Events close to home:
The year began with the announcement of the result of the inquest into the death Mark Duggan, (whose shooting by officers from the Metropolitan Police sparked 5 days of rioting across England in 2011), and I criticised the media for playing up the possibility of disorder after the result of the inquest- something that also happened before the result of Scottish referendum in September. I argued that while collective disorder in such emotionally charged situations is possible, it is far from inevitable, and that creating a climate where riots were expected, was not only irresponsible, but also makes it more difficult to conduct an objective examination of events in the aftermath of the comparatively rare situations when riots actually do happen.
The theme of public order policing continued in February, when there was a public consultation into whether the Metropolitan Police should be allowed to use water cannon the next time there was major disorder in the capital . I wrote a report that highlighted my concerns about its introduction to policing in mainland Britain (it is already used routinely in Northern Ireland): that water cannon was an indiscriminate tactic that would most likely escalate any disorder, and that there was a real risk of people catching hypothermia if it was used (especially if it was used in conjunction with the tactic of 'kettling' crowds). Authorisation to purchase water cannon from Germany was granted in June, and their use on British streets awaits final approval from the Home Secretary (which may be granted the next time there is serious disorder in the capital), and in a letter to the Evening Standard, I responded to Boris Johnson's offer to be hit by water cannon (I believe he has yet to follow through on this offer!), arguing that there were more serious issues at stake behind this publicity stunt.

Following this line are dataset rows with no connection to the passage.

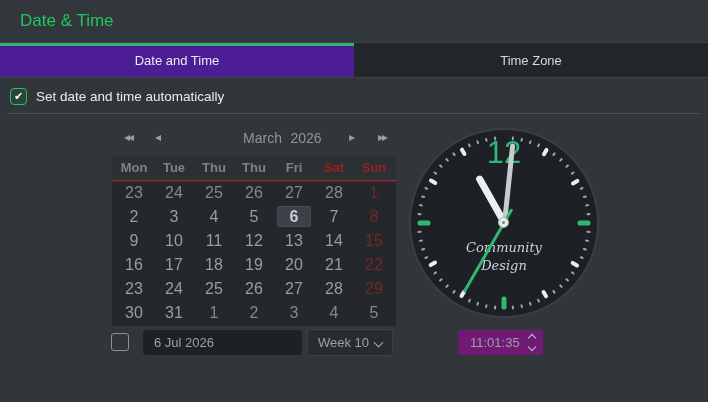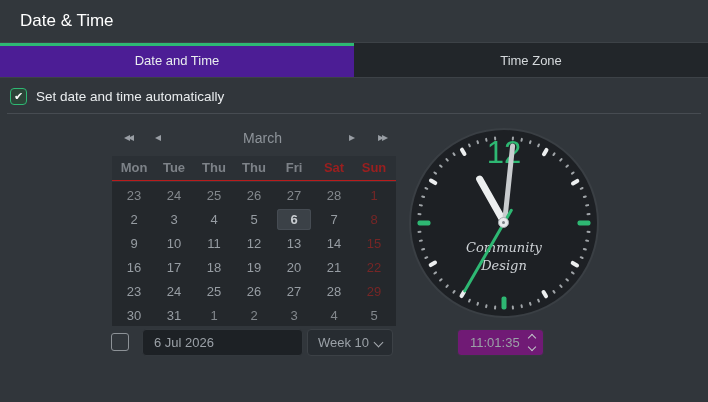--- a/index.html
+++ b/index.html
@@ -1,21 +1,21 @@
 <!DOCTYPE html>
 <html style="--accent: #2eb873; --weekend-red: #9b1f1f; --date-red: #762626;"><head>
 <meta charset="utf-8">
 <style>
   html,body{margin:0;padding:0;background:#1a1d20;}
   *{box-sizing:border-box;font-family:"Liberation Sans","DejaVu Sans",sans-serif;}
   #app{position:relative;width:708px;height:402px;background:#31363b;overflow:hidden;color:#eff1f2;}
 
   
   .titlebar{position:absolute;left:0;top:0;width:708px;height:42px;background:#32373c;}
-  .titlebar .title{position:absolute;left:20px;top:0;line-height:42px;font-size:17px;font-weight:500;color:#ffffff;}
+  .titlebar .title{position:absolute;left:20px;top:0;line-height:42px;font-size:17px;font-weight:500;color:#22c55e;}
 
   
   .tabbar{position:absolute;left:0;top:42px;width:708px;height:36px;background:#22262a;
           border-top:1px solid #3d4247;border-bottom:1px solid #3d4247;display:flex;}
   .tab{flex:1;display:flex;align-items:center;justify-content:center;font-size:13px;color:#d5d9dc;cursor:default;}
   .tab.active{background:#4c1d95;color:#e9edef;box-shadow:inset 0 3px 0 var(--accent);}
 
   
   .autorow{position:absolute;left:10px;top:86px;height:20px;display:flex;align-items:center;gap:9px;}
   .checkbox{width:17px;height:17px;border-radius:4px;border:1.5px solid var(--accent);background:#2c4438;
@@ -35,21 +35,21 @@
   .cal-nav .month{position:absolute;left:60px;width:110px;text-align:right;line-height:24px;}
   .cal-nav .year{position:absolute;left:154px;width:80px;text-align:center;line-height:24px;}
 
   .cal-hdr{position:absolute;left:112px;top:156px;width:284px;height:25px;background:#2b3035;
            border-bottom:1px solid #b91c1c;display:flex;padding:0 2px;}
   .cal-hdr .dayhdr{width:40px;text-align:center;line-height:24px;font-size:13px;font-weight:bold;color:#7d8288;}
   .cal-hdr .dayhdr.red{color:var(--weekend-red);}
 
   .cal-grid{position:absolute;left:112px;top:182px;width:284px;height:144px;background:#24282c;
             display:grid;grid-template-columns:repeat(7,40px);grid-auto-rows:24px;padding:0 2px;}
-  .daycell{display:flex;align-items:flex-end;justify-content:center;font-size:13px;color:#979da3;}
+  .daycell{display:flex;align-items:flex-start;justify-content:center;font-size:16px;color:#979da3;}
   .daycell span{display:inline-block;min-width:34px;line-height:21px;text-align:center;border-radius:3px;}
   .daycell span.red{color:var(--date-red);}
   .daycell span.dim{color:#83888d;}
   .daycell span.sel{background:#3b4147;color:#c9cdd1;font-weight:600;box-shadow:inset 0 0 0 1px #464c53;}
 
   
   .smallbox{position:absolute;left:111px;top:333px;width:18px;height:18px;border:1.5px solid #8d9297;border-radius:3px;background:transparent;}
   .datefield{position:absolute;left:142px;top:329px;width:161px;height:27px;background:#1d2125;border:1px solid #33383d;
              border-radius:4px;font-size:13px;color:#9ba1a7;line-height:25px;padding-left:11px;}
   .weekcombo{position:absolute;left:307px;top:329px;width:86px;height:27px;background:#272c31;border:1px solid #3c4146;
@@ -107,20 +107,21 @@
     </span>
     <span class="lbl">Set date and time automatically</span>
   </div>
 
   <div class="divider"></div>
 
   <div class="cal-nav">
     <span class="navbtn nav-prev-year"><span>◂◂</span></span>
     <span class="navbtn nav-prev-month"><span>◂</span></span>
     <span class="month">March</span>
+    <span class="year">2026</span>
     <span class="navbtn nav-next-month"><span>▸</span></span>
     <span class="navbtn nav-next-year"><span>▸▸</span></span>
   </div>
 
   <div class="cal-hdr">
       <span class="dayhdr">Mon</span>
       <span class="dayhdr">Tue</span>
       <span class="dayhdr">Thu</span>
       <span class="dayhdr">Thu</span>
       <span class="dayhdr">Fri</span>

Over the late summer and autumn, I looked at public order policing further afield, and argued that there were issues involved that were similar to those seen in the UK. For instance, August saw prolonged rioting in Ferguson, Missouri in the US after an unarmed Black teenager (Michael Brown) was shot dead by local Police. I argued that the use of indiscriminate tactics (such as Tear Gas, stun grenades, sonic devices etc.) and the heavily militarised response to the protests was a major factor in the instigation and spread of collective disorder. I also suggested that it was necessary to consider the wider social contexts in which these protests occurred, and the worrying frequency with which African American males die at the hands of mainly white police officers, shows that the US still has a long way to go in addressing social inequality and the distrust and alienation that many local communities feel towards their police forces.
October saw the world nervously watching mass pro-democracy protests in Hong Kong, fearing a repeat of the bloody crackdown as happened in Tienanmen Square in 1989. Thankfully this did not happen, but the local Hong Kong Police did still display some quite forceful public order tactics at times. I highlighted an interesting historical coincidence that the current UK public order policing tactics were learnt from the colonial Hong Kong Police force after the riots seen in English cities in the early 1980s. So, it would have appeared slightly hypocritical had the UK government been too forthright in their criticism of the policing of the protests!
Public health emergencies:
This year saw 3 West African countries ravaged by Ebola, and I looked at how the authorities in the developed world have responded to this global public health crisis. I argued that the decisions in October by Australia to suspend visas to people from Ebola-hit countries, and the UK to introduce screening for Ebola at UK airports (by asking entrants from the Ebola zone a series of questions and taking their temperature) could be considered as examples of 'elite panic'. This was because such decisions went against expert advice and appeared to be done in response to pressure to be seen to be doing something and could have limited effectiveness in detecting Ebola. This seems to have been borne out by recent events, as Pauline Cafferkey (a Scottish nurse who recently returned to the UK after treating patients in Sierra Leone) contracted Ebola after returning home, despite having her temperature taken 7 different times before becoming unwell. The Chief Medical officer announced today (31/12/14) that screening for Ebola will be reviewed, although she emphasised there was still a very low risk of public infection, as Pauline was not displaying any symptoms when she travelled home (and people only become infectious in the end stages of the disease- which is why proportionately so many health workers in Africa have tragically died of Ebola).
Cooperation vs. competition?
Finally, towards the end of 2014, I looked at the issue of cooperation (or not) in crowds. A classic (although often untrue) cliché is that people will become inherently selfish in crowds- especially in stressful situations. The work that I have done on mass emergencies has found that this is rarely the case, and that people tend to behave cooperatively, because a shared identity often emerges from the situation which encourages such cooperation. However, in situations where people are cast in competition with each other for limited resources, then it may be more difficult for such a shared identity to emerge, and so cooperation may be less likely. I argued that the scenes witnessed at UK stores on Black Friday at the end of November illustrated this concept perfectly, and that retailers needed to be more responsible when planning for and hosting such events, as they had the clear potential to set people in competition with each other.